Aujourd’hui, mardi 2 juin 2026, une réunion s’est tenue entre le Premier ministre de facto, Alix Didier Fils-Aimé, et les membres du Conseil Électoral Provisoire (CEP). L’objet de cette rencontre était le décret électoral que le Premier ministre avait élaboré à l’intention du CEP, car celui-ci n’était pas conforme au texte soumis par ce dernier.
Les membres du CEP ont rejeté d’emblée le projet du Premier ministre et ont, par ailleurs, dénoncé cette initiative comme un moyen pour l’Exécutif d’exercer un contrôle dominant sur le CEP. C’est également une façon d’exercer une influence, privant ainsi l’institution de toute l’indépendance qu’elle devrait posséder. Cette démarche constitue une violation du principe d’indépendance qui doit régir toute organisation électorale.

En face à face, il a été signifié au Premier ministre lui-même que ce projet ne serait pas validé par le CEP. Il n’est conforme ni à l’identité ni à l’éthique du CEP. Le Conseil Électoral Provisoire estime que ce texte n’est pas en phase avec celui qu’il avait soumis aux autorités. Il est totalement différent du texte initial que le CEP avait produit en vue de l’organisation des élections.
Dans une note officielle, le CEP indique que le projet de décret électoral que l’Exécutif entend adopter n’est pas conforme et s’avère fortement partial. Le Premier ministre le sait lui-même : « Il est important de souligner que l’initiative d’élaborer le projet de décret électoral relève de la compétence exclusive du CEP. » Le Premier ministre et son équipe n’ont rien à voir avec ce type de dossier que des membres du cabinet du Premier ministre — qualifiés d’auteurs de cette « attaque inconstitutionnelle » — sont venus tenter d’imposer.
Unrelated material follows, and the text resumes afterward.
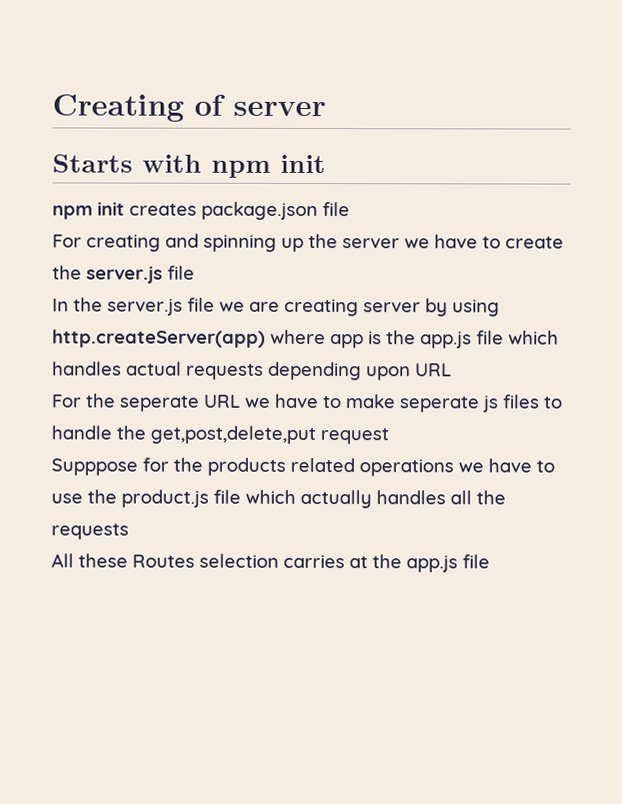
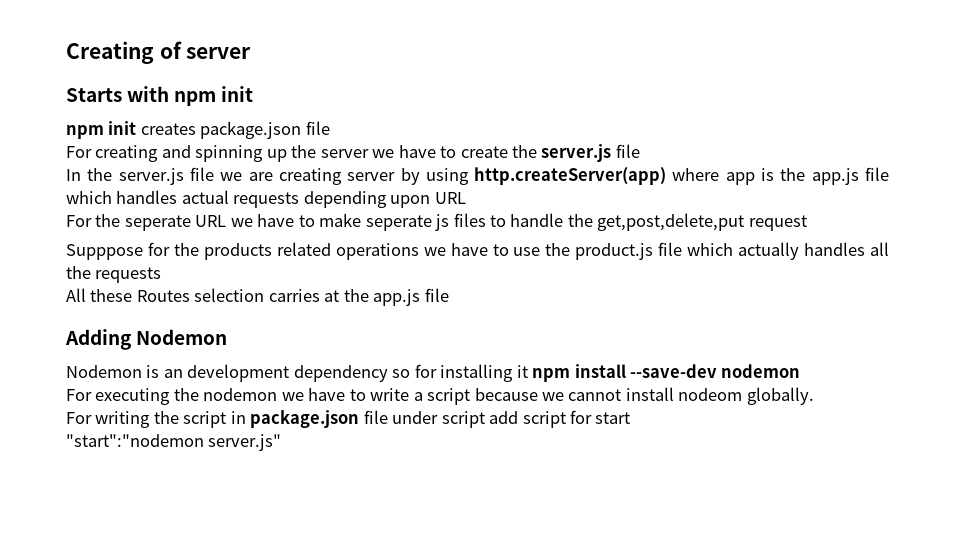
(490, 561) none -> [65,329,228,350] [66,364,801,382] [66,387,814,405] [66,410,631,428] [66,434,282,451] // Adding Nodemon // Nodemon is an development dependency so for installing it npm install --save-dev nodemon // For executing the nodemon we have to write a script because we cannot install nodeom globally. // For writing the script in package.json file under script add script for start // "start":"nodemon server.js"

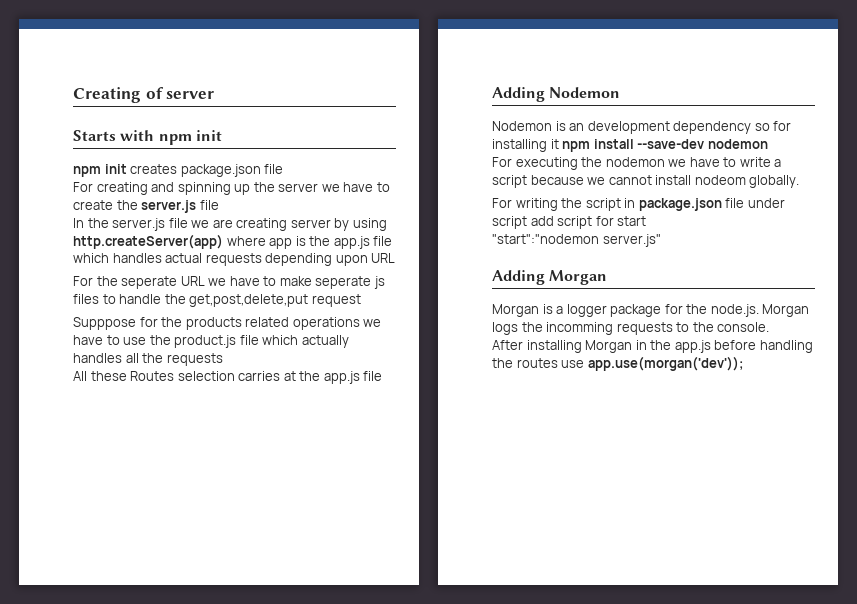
(282, 442) none -> [492,270,608,285] [492,304,810,317] [492,322,770,335] [492,340,813,353] [492,356,743,371] // Adding Morgan // Morgan is a logger package for the node.js. Morgan logs the incomming requests to the console. // After installing Morgan in the app.js before handling the routes use app.use(morgan('dev'));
Ce différend a éclaté entre le CEP et le Premier ministre, alors que toutes les parties avaient été convoquées ce mardi à 15 heures en vue de l’adoption du décret électoral. C’est une véritable « volée de bois vert » que le CEP a réservée au Premier ministre. Pour beaucoup de gens dans le pays : « Si ce n’est pas du théâtre, alors il y a de l’espoir. ». Cela signifie que si les membres du CEP sont capables de s’élever publiquement pour dénoncer l’attitude d’Alix Didier Fils-Aimé, il reste encore de l’espoir pour que le pays sorte du labyrinthe dans lequel il est englué.
Ce qui est encore plus laid et triste, c’est de constater à quel point l’État s’est dégradé. Quelques heures seulement avant la publication de la note du CEP, le Premier ministre lui-même avait diffusé un communiqué de presse faisant état d’une convergence de vues entre l’Exécutif et le CEP. Tout allait pour le mieux. Tout le monde était satisfait, tant au cabinet du Premier ministre qu’au sein du CEP. Le gouvernement affirmait que les deux institutions œuvraient à harmoniser leurs positions afin de garantir la tenue des élections dans les meilleures conditions, dans le respect de la souveraineté populaire et des normes républicaines. Et, immédiatement après, le CEP a rendu publique sa véritable position, de manière ouverte et officielle. « Le chef du gouvernement nous a imposé un décret électoral sans possibilité de débat », a confié un conseiller électoral au quotidien *Le Nouvelliste*.
Ce qui est encore plus honteux, c’est que ce document circule sur les réseaux sociaux depuis un certain temps déjà, et c’est précisément celui-là qui nous a été présenté. Il s’agit là d’un acte de mépris envers les citoyens du pays — et même envers le pays lui-même — puisque seules des modifications mineures ont été apportées au texte qui circulait viralement sur les réseaux sociaux.
Il semble, au vu de ce coup de force, que le sous-secrétaire d’État des États-Unis, Christopher Landau, soit arrivé préparé — de concert avec Fils-Aimé — dans l’intention de tromper la population en organisant une élection «sur mesure» pour la continuité de la domination américaine dans le pays.